Federal Soruşturma (FBI) e-posta sunucuları, Alıcıların ağının ihlal edildiği ve verilerin çalındığı FBI uyarılarını taklit eden spam e-postalarını dağıtmak için saldırıya uğradı.
E-postalar, vinny Troia olarak tanımladıkları gelişmiş bir tehdit aktöründen "sofistike bir zincir saldırısı" konusunda uyarmak için taklit etti. Troia, karanlık web zekası şirketlerinin güvenlik araştırmalarının başıdır Nightlion ve Shadowbyte
Spam izleyen kar amacı gütmeyen spamhaus, bu mesajların on binlerce kişinin bu sabah erkenden iki dalgada teslim edildiğini fark etti. Bunun sadece kampanyanın küçük bir parçası olduğuna inanıyorlar.
Spamhaus Projesi'ndeki araştırmacılar, spam ve ilgili siber tehditleri (kimlik avı, botnetler, kötü amaçlı yazılımlar) izleyen uluslararası kar amacı gütmeyen bir karıncalanma, bu kampanyanın iki dalgasını (UTC) ve bir saniyede iki saat sonra gözlemledi.
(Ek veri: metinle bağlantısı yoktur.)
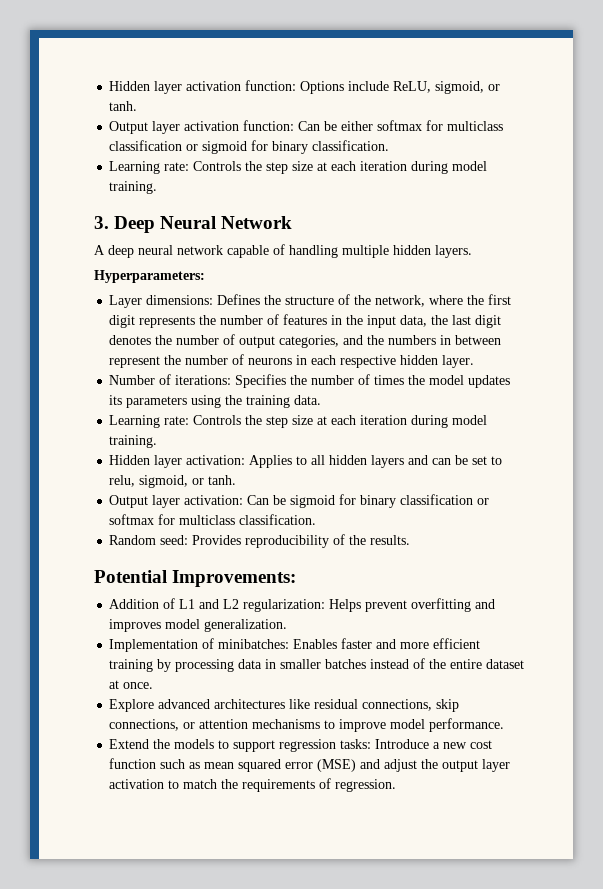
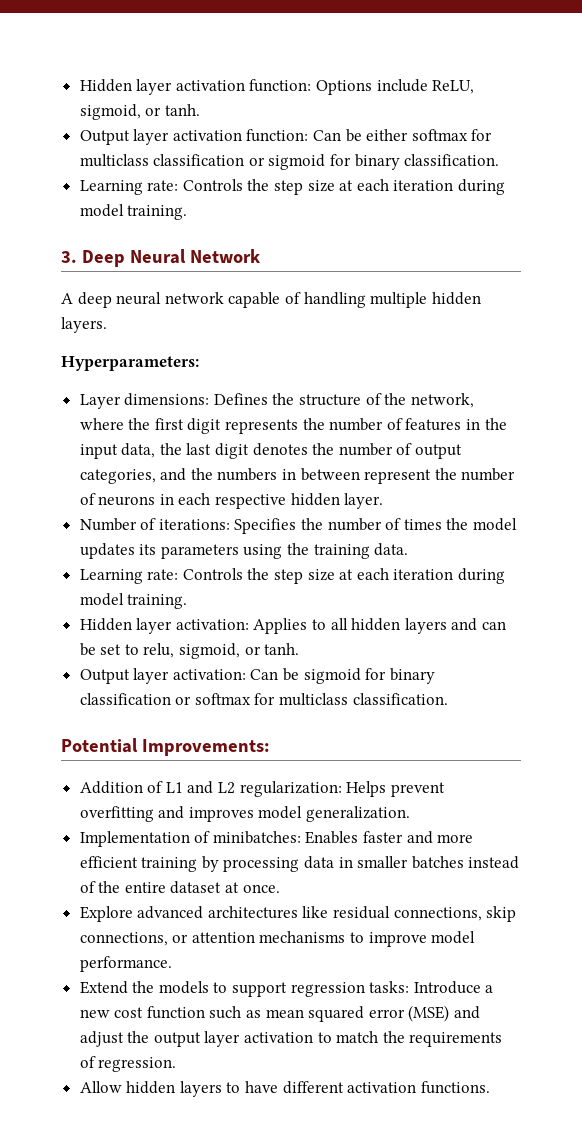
- Random seed: Provides reproducibility of the results.
+ Allow hidden layers to have different activation functions.

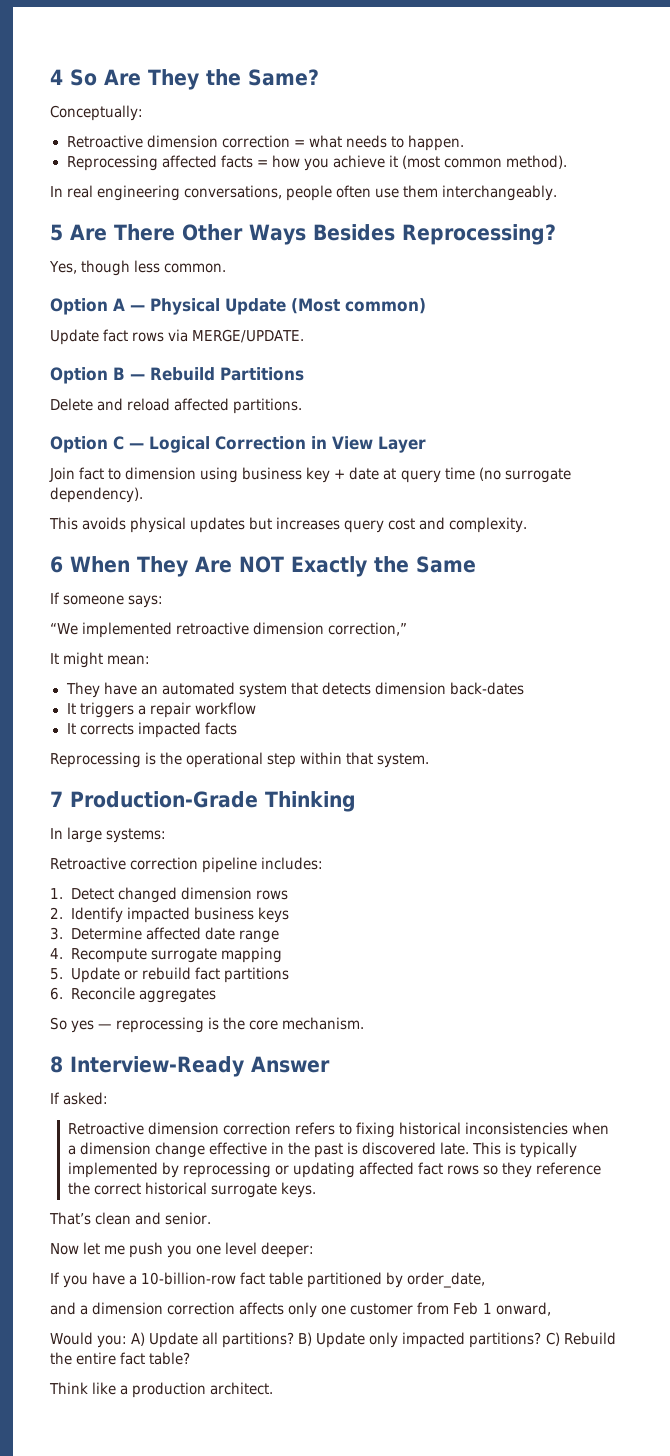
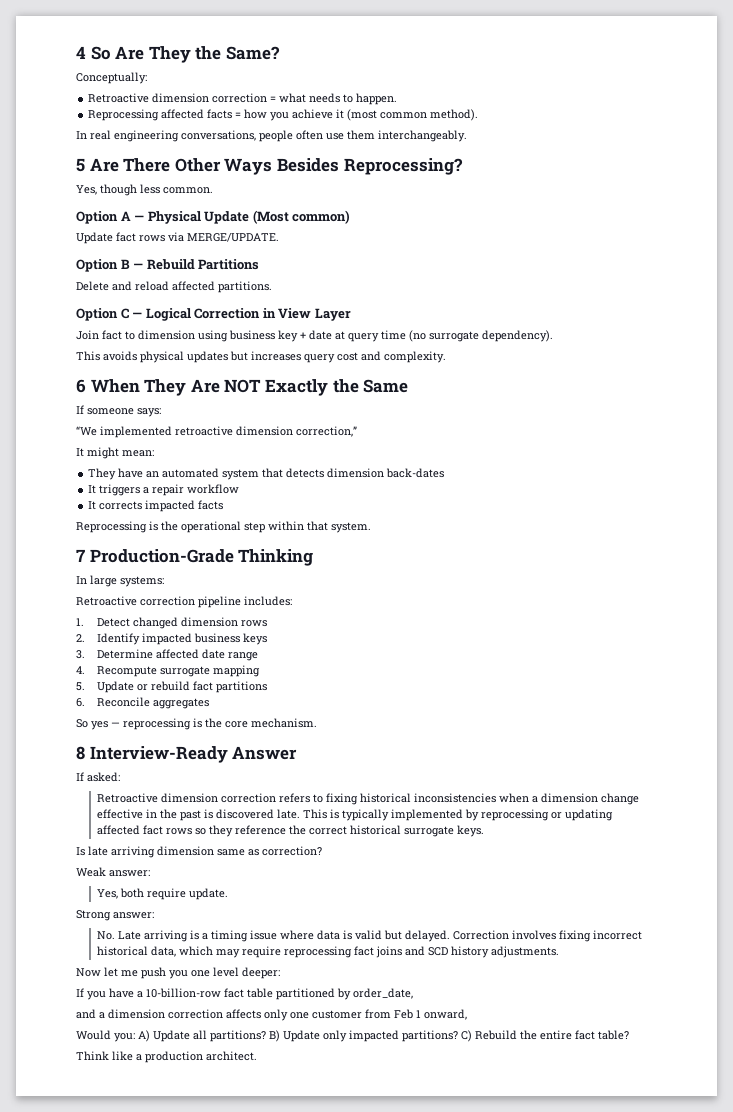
- That’s clean and senior.
+ Is late arriving dimension same as correction?
+ Weak answer:
+ Yes, both require update.
+ Strong answer:
+ No. Late arriving is a timing issue where data is valid but delayed. Correction involves fixing incorrect historical data, which may require reprocessing fact joins and SCD history adjustments.

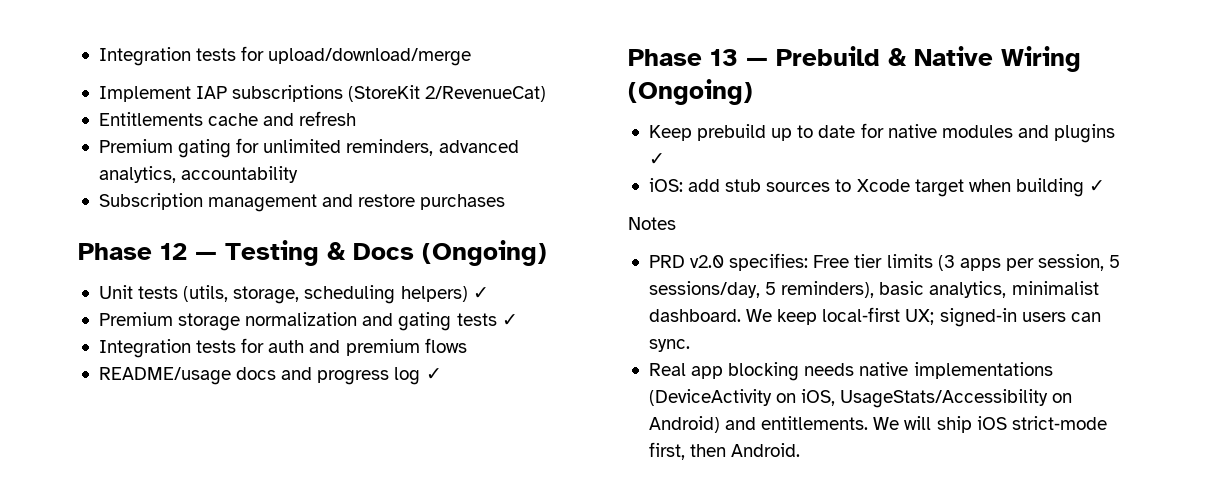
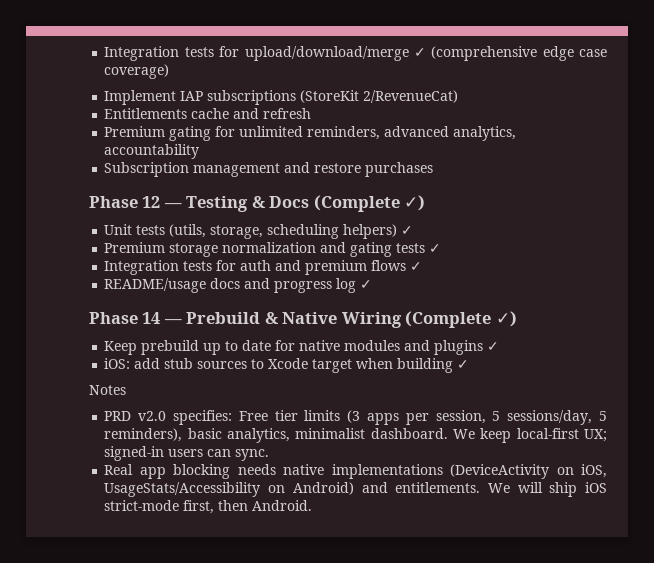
- Integration tests for upload/download/merge
+ Integration tests for upload/download/merge ✓ (comprehensive edge case coverage)
- Phase 12 — Testing & Docs (Ongoing)
+ Phase 12 — Testing & Docs (Complete ✓)
- Integration tests for auth and premium flows
+ Integration tests for auth and premium flows ✓
- Phase 13 — Prebuild & Native Wiring (Ongoing)
+ Phase 14 — Prebuild & Native Wiring (Complete ✓)

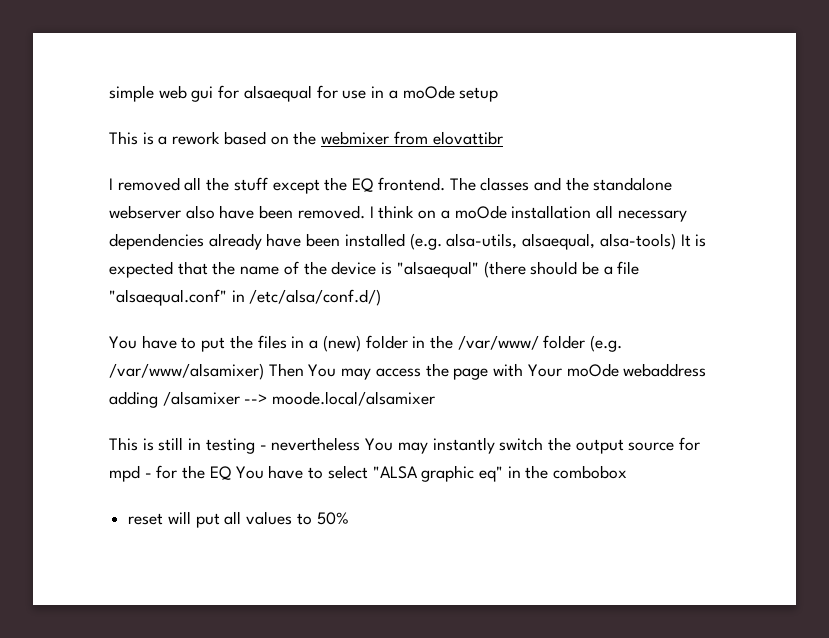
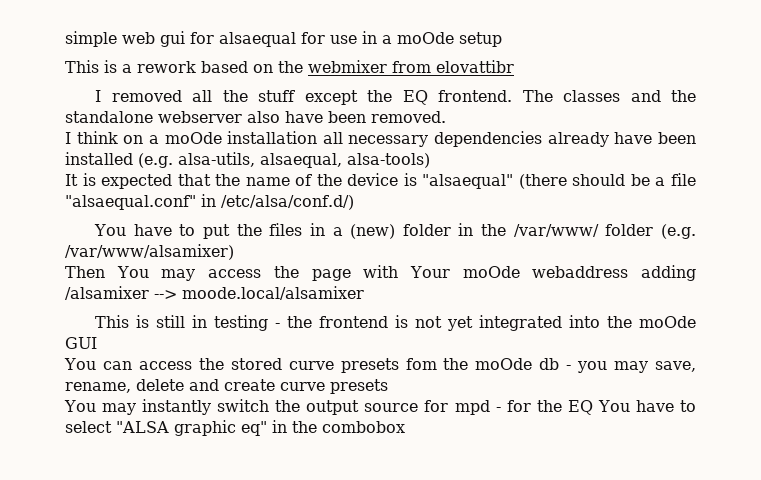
- The classes and the standalone webserver also have been removed. I think on a moOde installation all necessary dependencies already have been installed (e.g. alsa-utils, alsaequal, alsa-tools) It is expected that the name of the device is "alsaequal" (there should be a file "alsaequal.conf" in /etc/alsa/conf.d/)
+ The classes and the standalone webserver also have been removed.
+ I think on a moOde installation all necessary dependencies already have been installed (e.g. alsa-utils, alsaequal, alsa-tools)
+ It is expected that the name of the device is "alsaequal" (there should be a file "alsaequal.conf" in /etc/alsa/conf.d/)
- You have to put the files in a (new) folder in the /var/www/ folder (e.g. /var/www/alsamixer) Then You may access the page with Your moOde webaddress adding /alsamixer --> moode.local/alsamixer
+ You have to put the files in a (new) folder in the /var/www/ folder (e.g. /var/www/alsamixer)
+ Then You may access the page with Your moOde webaddress adding /alsamixer --> moode.local/alsamixer
- This is still in testing - nevertheless You may instantly switch the output source for mpd - for the EQ You have to select "ALSA graphic eq" in the combobox
+ This is still in testing - the frontend is not yet integrated into the moOde GUI
+ You can access the stored curve presets fom the moOde db - you may save, rename, delete and create curve presets
+ You may instantly switch the output source for mpd - for the EQ You have to select "ALSA graphic eq" in the combobox
- reset will put all values to 50%

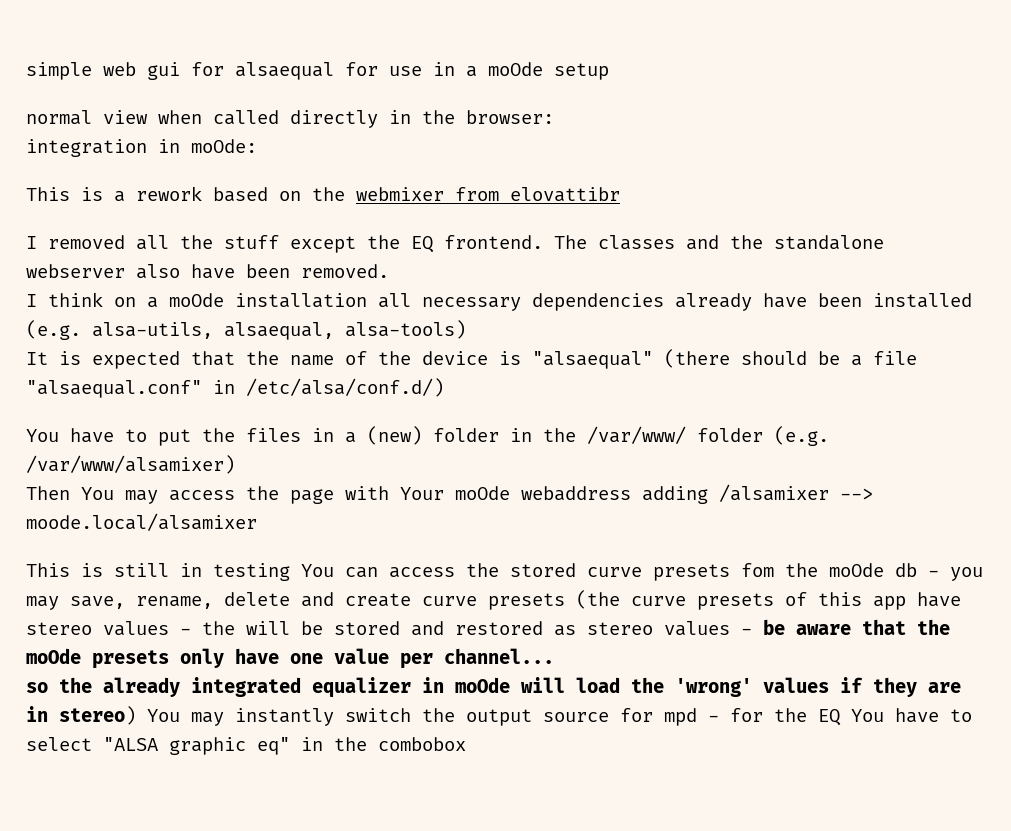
+ normal view when called directly in the browser:
+ integration in moOde:
- This is still in testing - the frontend is not yet integrated into the moOde GUI
- You can access the stored curve presets fom the moOde db - you may save, rename, delete and create curve presets
- You may instantly switch the output source for mpd - for the EQ You have to select "ALSA graphic eq" in the combobox
+ This is still in testing You can access the stored curve presets fom the moOde db - you may save, rename, delete and create curve presets (the curve presets of this app have stereo values - the will be stored and restored as stereo values - be aware that the moOde presets only have one value per channel...
+ so the already integrated equalizer in moOde will load the 'wrong' values if they are in stereo) You may instantly switch the output source for mpd - for the EQ You have to select "ALSA graphic eq" in the combobox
Mesajlar, meşru bir e-posta adresinden - EIMS@IC.FBI.GOV'tan - FBI'nin kanun yaptırımı kurumsal portalından (LEEP) ve "Acil: Tehdit Oyuncu sistemlerinde" konuyu taşıdı.
Tüm e-postalar FBI'nin IP adresine geldiler 153.31.119.142 (Mx-ast-ic.fbi.gov), Spamhaus bize söyledi.
Mesaj, alıcıların ağında bir tehdit aktörünün tespit edildiğini ve verileri aygıtlardan çalındığını uyarır.
Spamhaus Projesi, BleepingComputer'a sahte e-postaların en az 100.000 posta kutusu ulaştığını söyledi. Sayı, araştırmacılar "kampanya potansiyel olarak çok daha büyüktü" olduğuna inanıyor olsa da, çok muhafazakar bir tahmindir.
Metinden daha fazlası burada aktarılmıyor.